__PROMPT__
Give the number of lines in the entries below that hold "order", with no accompanying words.

__RECORDS FOR THE TASK__

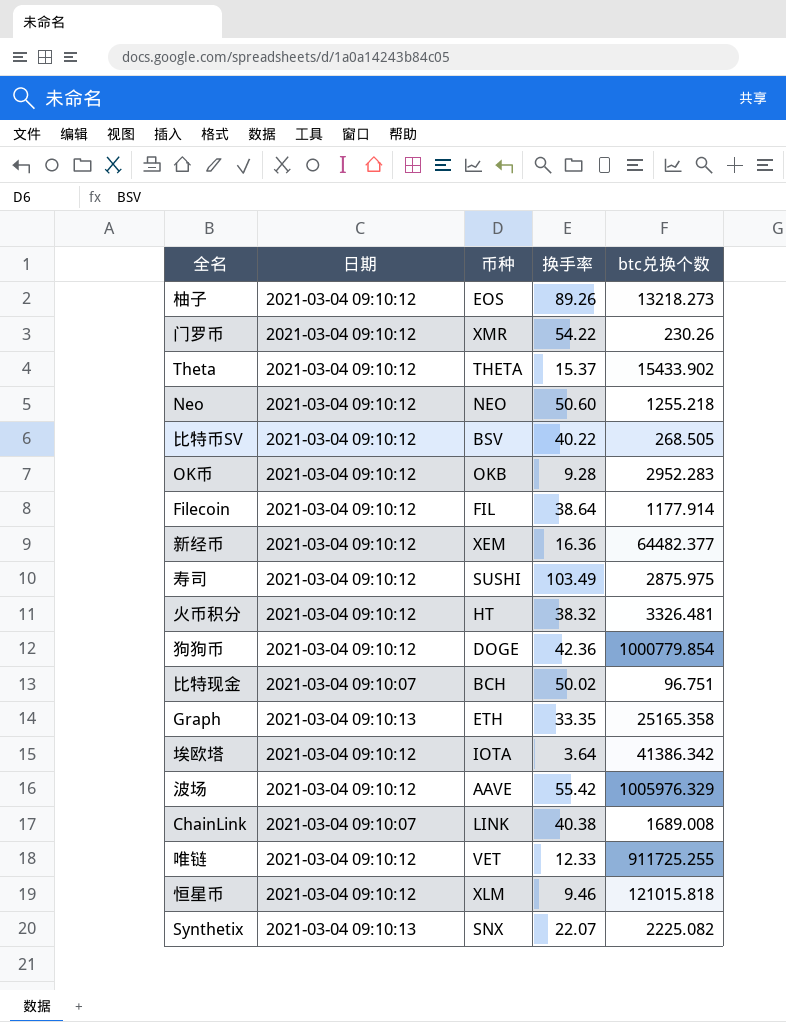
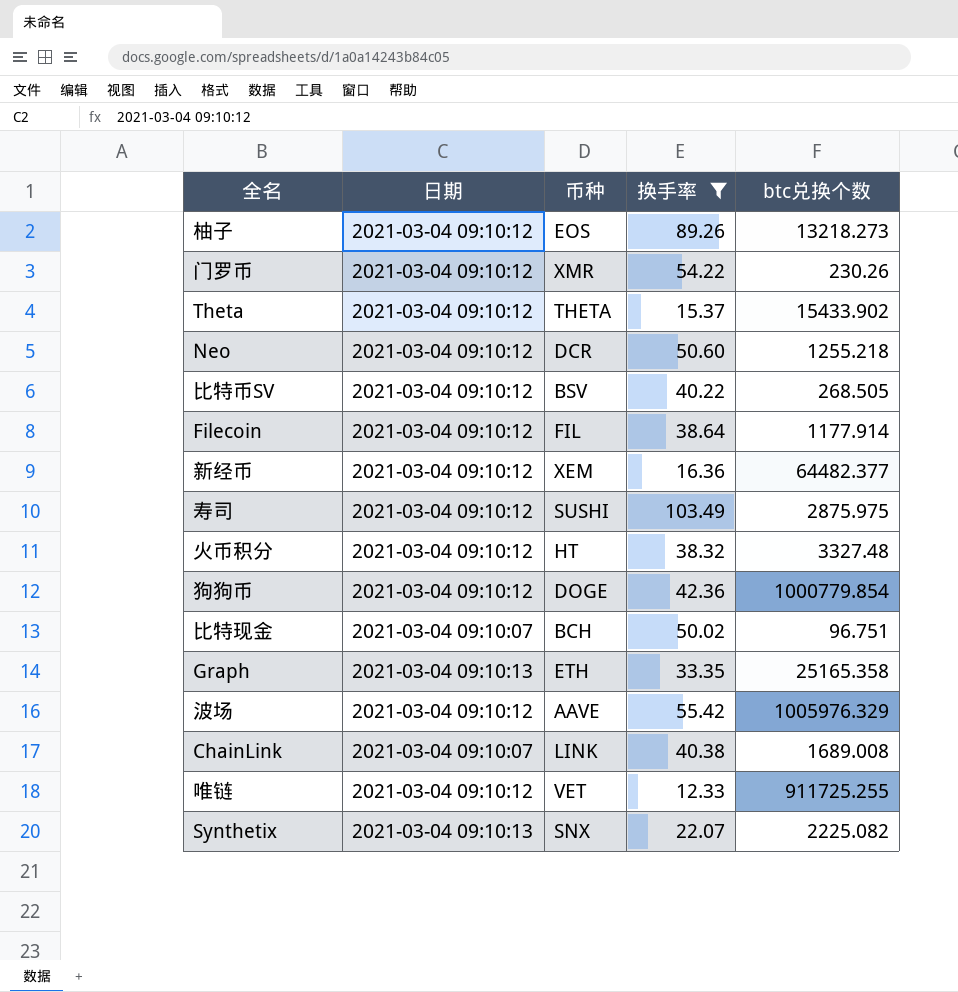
filter: none -> 换手率 >= 12.33
Neo | 币种: NEO -> DCR
火币积分 | btc兑换个数: 3326.481 -> 3327.48

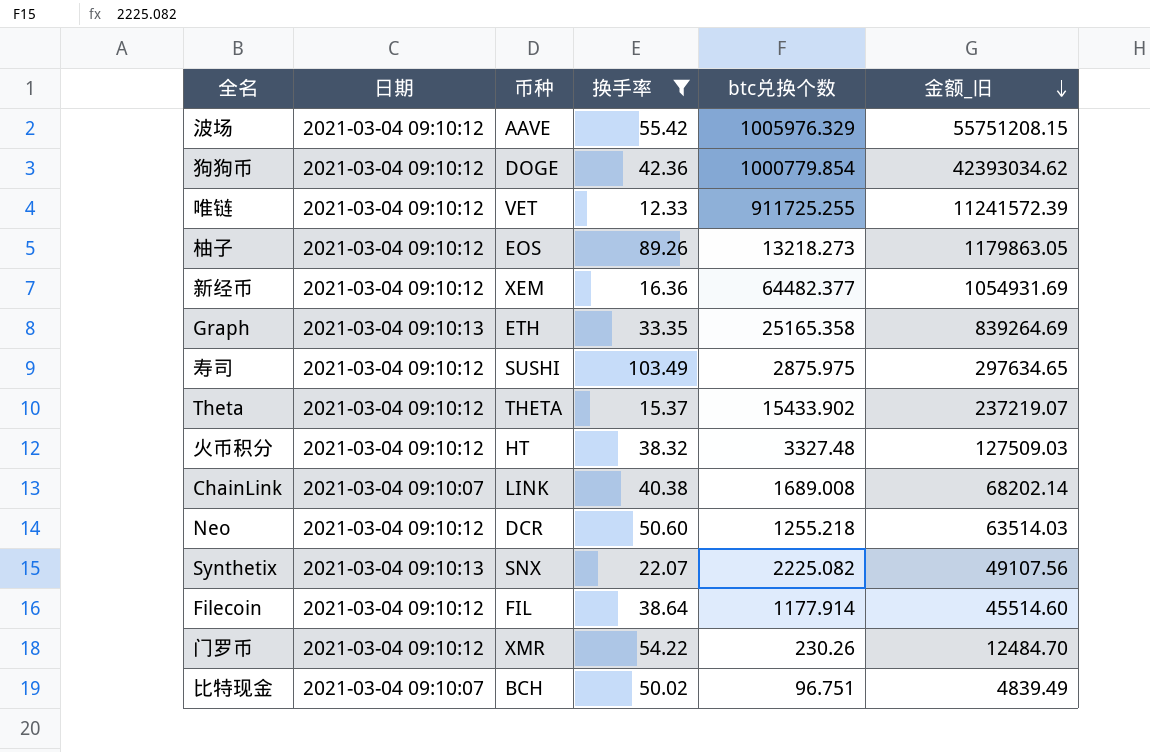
row order: none -> 金额_旧 descending
column 金额_旧 | formula: none -> [换手率] * [btc兑换个数]
row 比特币SV: 2021-03-04 09:10:12 | BSV | 40.22 | 268.505 -> none

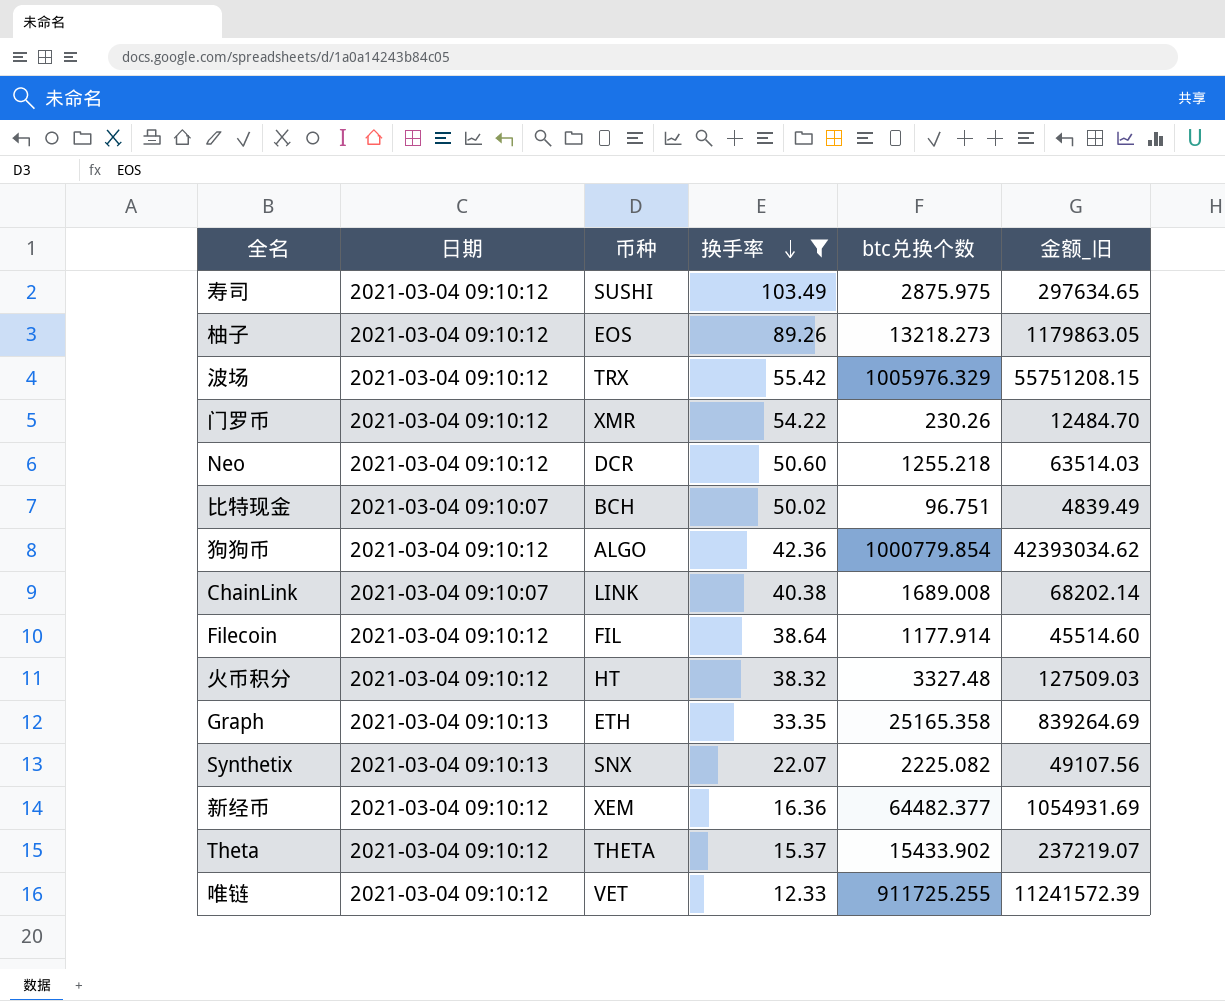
row order: 金额_旧 descending -> 换手率 descending
波场 | 币种: AAVE -> TRX
狗狗币 | 币种: DOGE -> ALGO

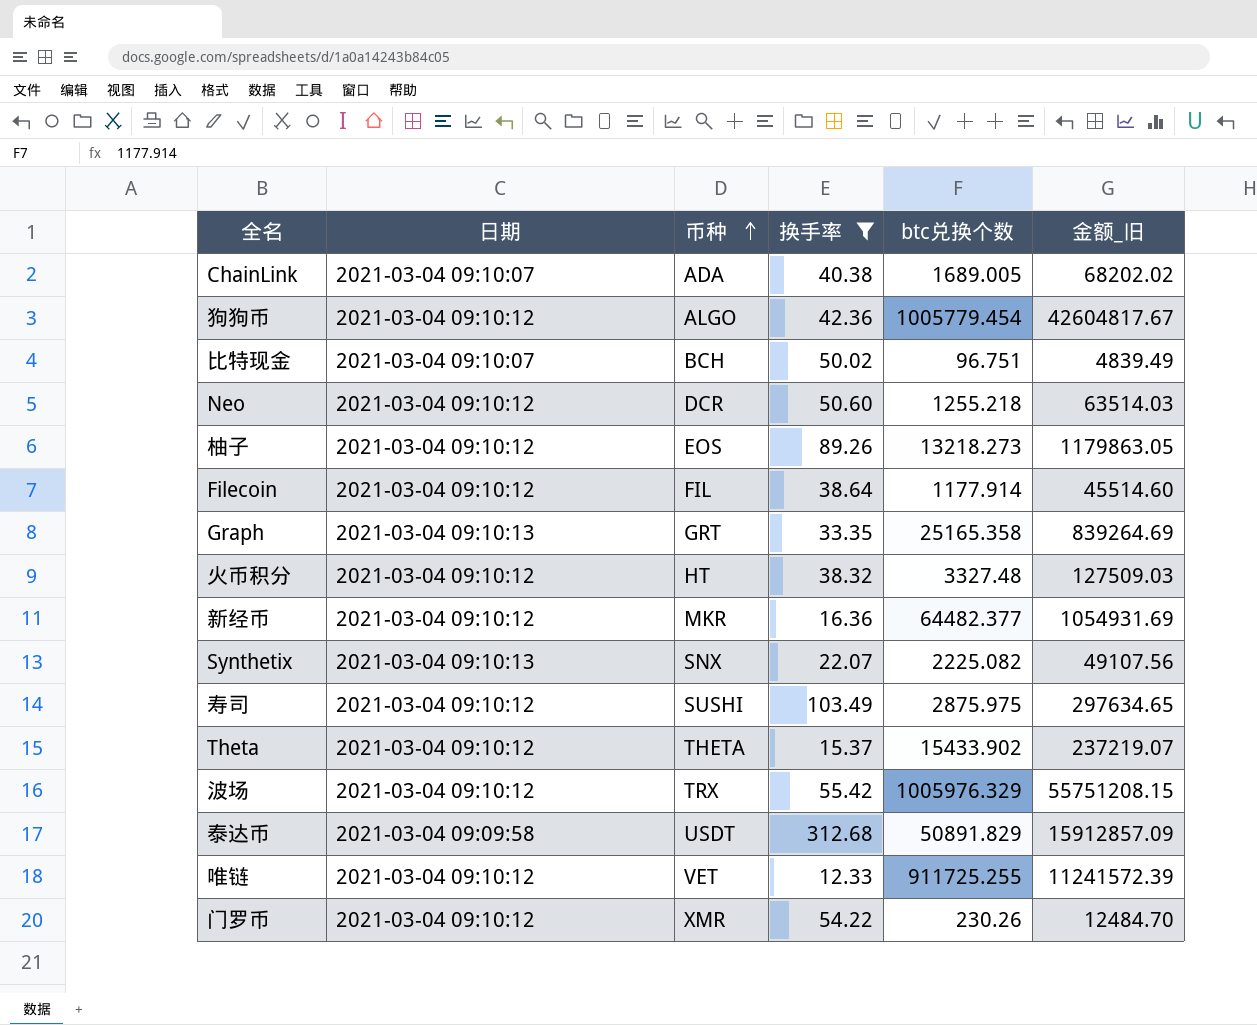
row order: 换手率 descending -> 币种 ascending
ChainLink | 币种: LINK -> ADA
ChainLink | btc兑换个数: 1689.008 -> 1689.005
ChainLink | 金额_旧: 68202.14 -> 68202.02
狗狗币 | btc兑换个数: 1000779.854 -> 1005779.454
狗狗币 | 金额_旧: 42393034.62 -> 42604817.67
Graph | 币种: ETH -> GRT
新经币 | 币种: XEM -> MKR
row 泰达币: none -> 2021-03-04 09:09:58 | USDT | 312.68 | 50891.829 | 15912857.09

__ANSWER SECTION__
3